I am not Catholic. I’m not quite sure what I am instead, having been through URC, Methodist, Anglican and Salvation Army in my youth, and as an adult ending up with the Baptists. In the UK, the Baptists are about as loosely defined a group as you’re likely to find. From my experience, British Baptists agree that the bible and the holy spirit should take precedence over tradition and church teaching, and that one should be baptised into the faith when one is old enough to make that choice (as opposed to infant baptism). Also from experience, Baptists are solid enough in their faith that they can agree to disagree.

Like I say, I’m not Catholic. And I’m a bit of a spiritual mutt. So when I found myself this morning at a Catholic mass I was keen to learn both the differences and the similarities of the eucharist.

Tink and Squidge attend a Catholic primary school. Last year, Tink was desperately unhappy at school. It was a bog-standard secular state primary school, where no one seemed to see the same child that I saw. The teacher continually made Tink feel as if she was nothing but a ‘naughty’ girl. She would daily come out of school with a heavy heart (which in turn broke my heart!). I tried homeschooling, but this did not work either.

One thing led to another and in answer to our prayers, this God-centred school accepted her. A few months later a space appeared in Key Stage 1 (which is almost impossible… the woman on the phone from School Admissions was gobsmacked… God is good!) and Squidge joined her sister. Both girls are now happy and thriving. Tink has made up for the struggles she previously experienced and has moved from low-average to being a consistently high achiever, like I always knew she could.

This morning, Tink had volunteered to do a reading during the mass, so I went along. I have only ever been to a Catholic service once before, and that was a funeral. This morning’s service wasn’t my cup of tea, but there were parts that I really enjoyed and could relate to. I learned a lot and am grateful for the experience.

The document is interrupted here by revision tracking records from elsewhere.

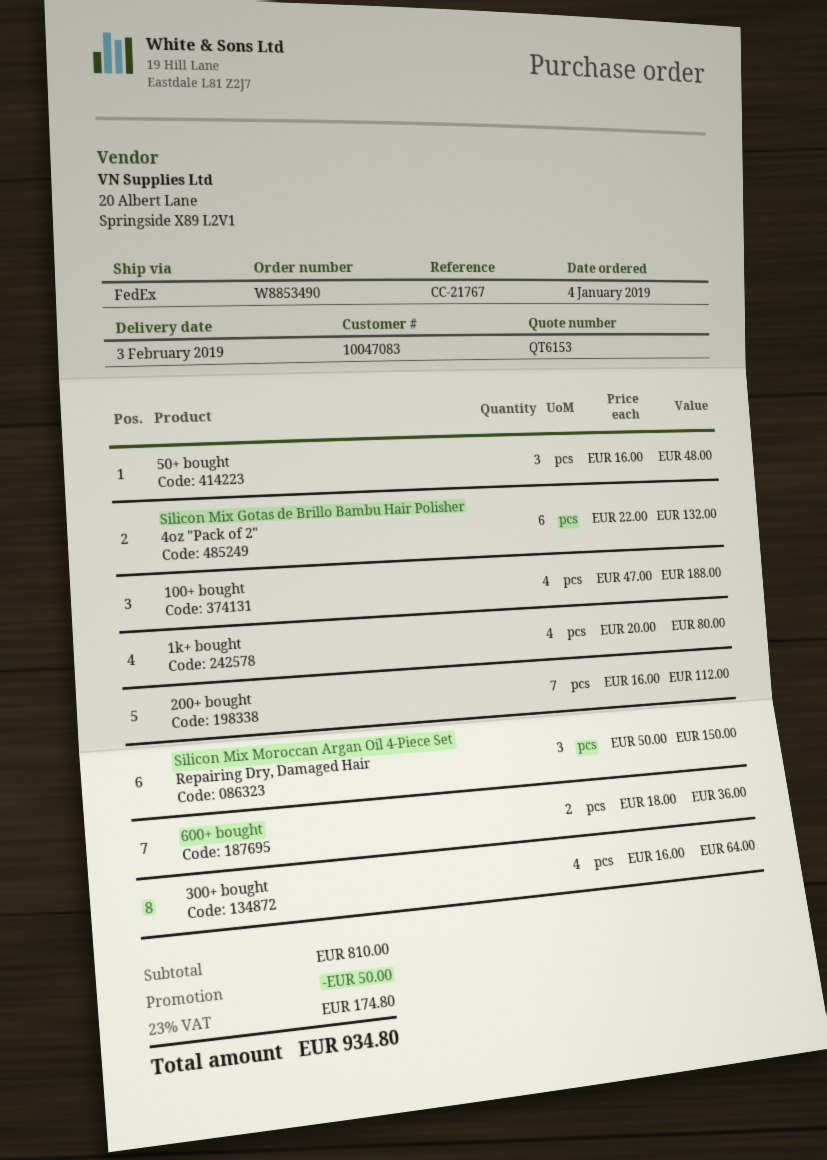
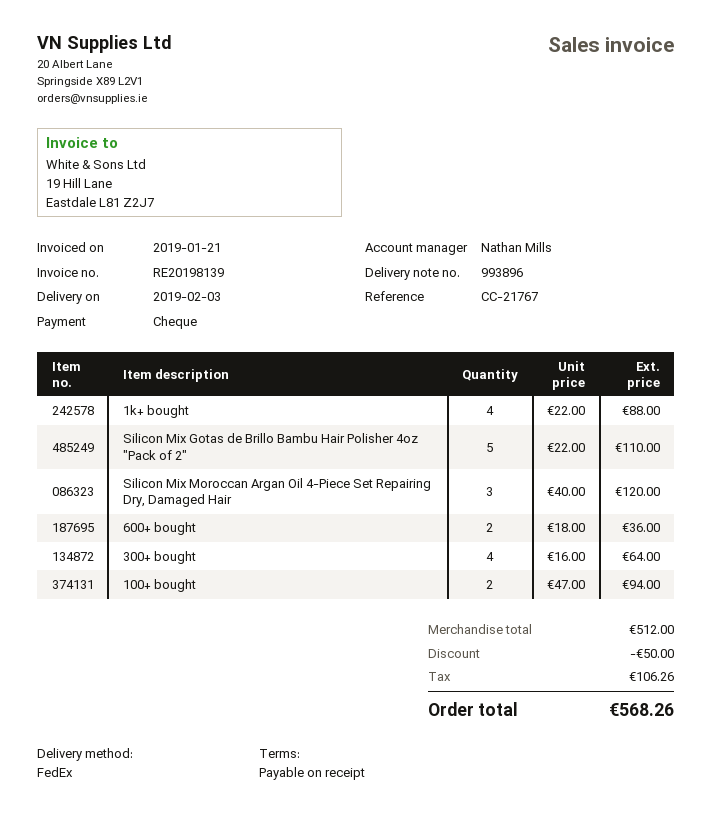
50+ bought: 3 x 16.00 = 48.00 -> none
Silicon Mix Gotas de Brillo Bambu Hair Polisher 4oz "Pack of 2": 6 x 22.00 = 132.00 -> 5 x 22.00 = 110.00
100+ bought: 4 x 47.00 = 188.00 -> 2 x 47.00 = 94.00
1k+ bought: 4 x 20.00 = 80.00 -> 4 x 22.00 = 88.00
200+ bought: 7 x 16.00 = 112.00 -> none
Silicon Mix Moroccan Argan Oil 4-Piece Set Repairing Dry, Damaged Hair: 3 x 50.00 = 150.00 -> 3 x 40.00 = 120.00
subtotal: 810.00 -> 512.00
tax: 174.80 -> 106.26
total: 934.80 -> 568.26

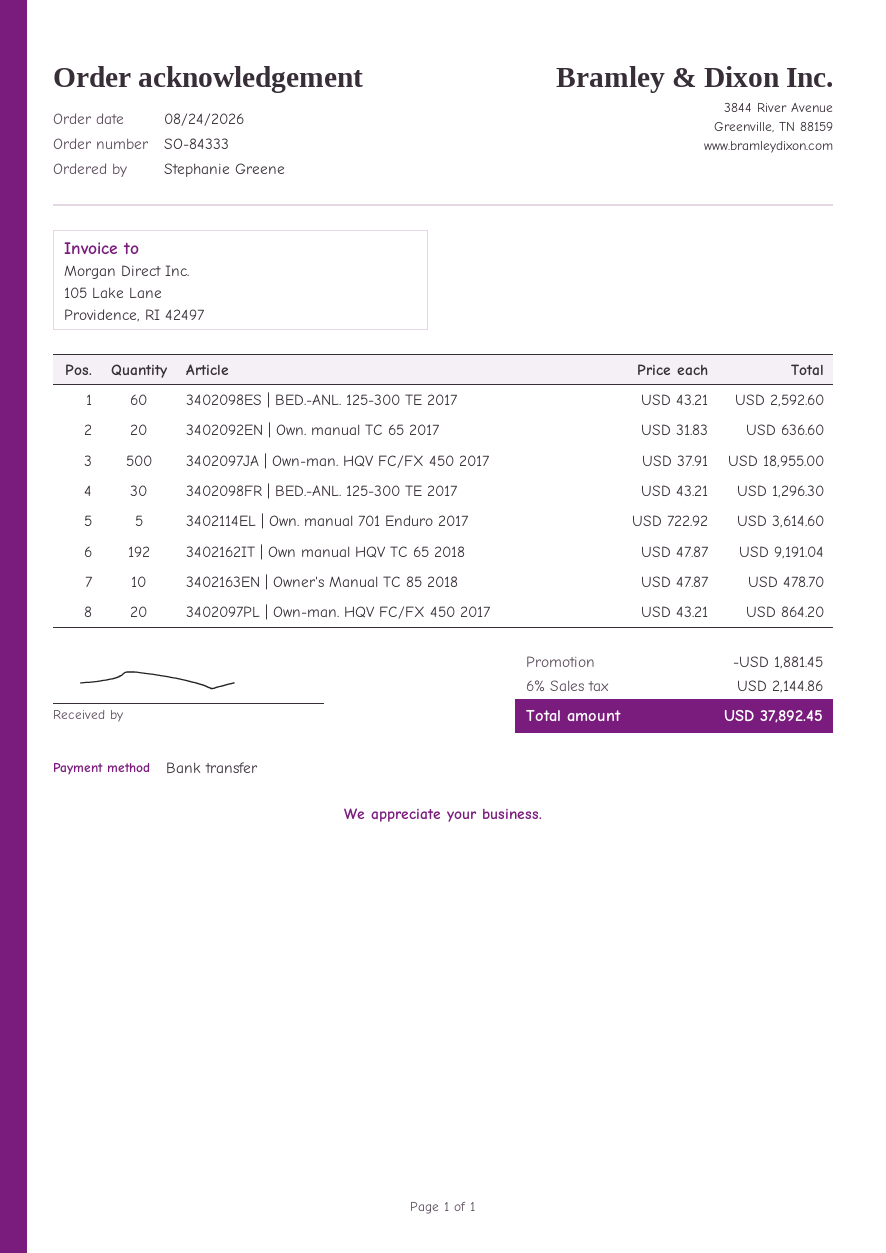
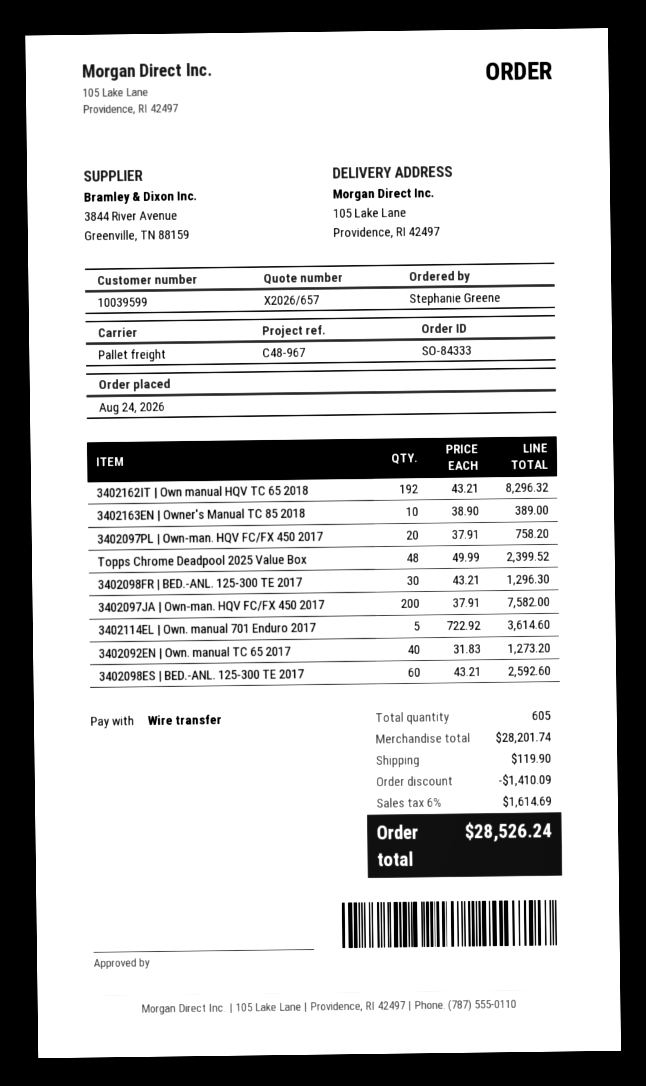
3402092EN | Own. manual TC 65 2017: 20 x 31.83 = 636.60 -> 40 x 31.83 = 1273.20
3402097JA | Own-man. HQV FC/FX 450 2017: 500 x 37.91 = 18955.00 -> 200 x 37.91 = 7582.00
3402162IT | Own manual HQV TC 65 2018: 192 x 47.87 = 9191.04 -> 192 x 43.21 = 8296.32
3402163EN | Owner's Manual TC 85 2018: 10 x 47.87 = 478.70 -> 10 x 38.90 = 389.00
3402097PL | Own-man. HQV FC/FX 450 2017: 20 x 43.21 = 864.20 -> 20 x 37.91 = 758.20
Topps Chrome Deadpool 2025 Value Box: none -> 48 x 49.99 = 2399.52
discount: 1881.45 -> 1410.09
shipping: none -> 119.90
tax: 6% = 2144.86 -> 6% = 1614.69
total: 37892.45 -> 28526.24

The words that the congregation were supposed to say were spoken so quickly that it seemed to lose any sense of contemplation and reflection, instead sounding like a well-rehearsed ritual, though the words themselves had a real spiritual resonance and depth. The songs were typical school songs, so I can’t really say much about those. The pace slowed a little when it came to the prayers surrounding the bread and the wine, which allowed me to reflect on what I was hearing. I confess I loved the ringing of the bell to symbolise the presence of the holy spirit (I have experienced this before in High Anglican situations). There is something mystical (i.e. beyond human understanding) about the nature of the divine made flesh, and the physical representation of this in the bread and the wine. While I can’t go so far as to say I believe in transubstantiation (http://en.wikipedia.org/wiki/Transubstantiation), I do believe there is a spiritual ‘transubstantiation’ that occurs with the presence of the holy spirit and the fulfilment of Jesus’ instruction to ‘do this in remembrance of me’. It is a legacy that has lasted, in various forms, from Jesus’ own lips – surrounded by his dearest friends – to the present day, to you and me.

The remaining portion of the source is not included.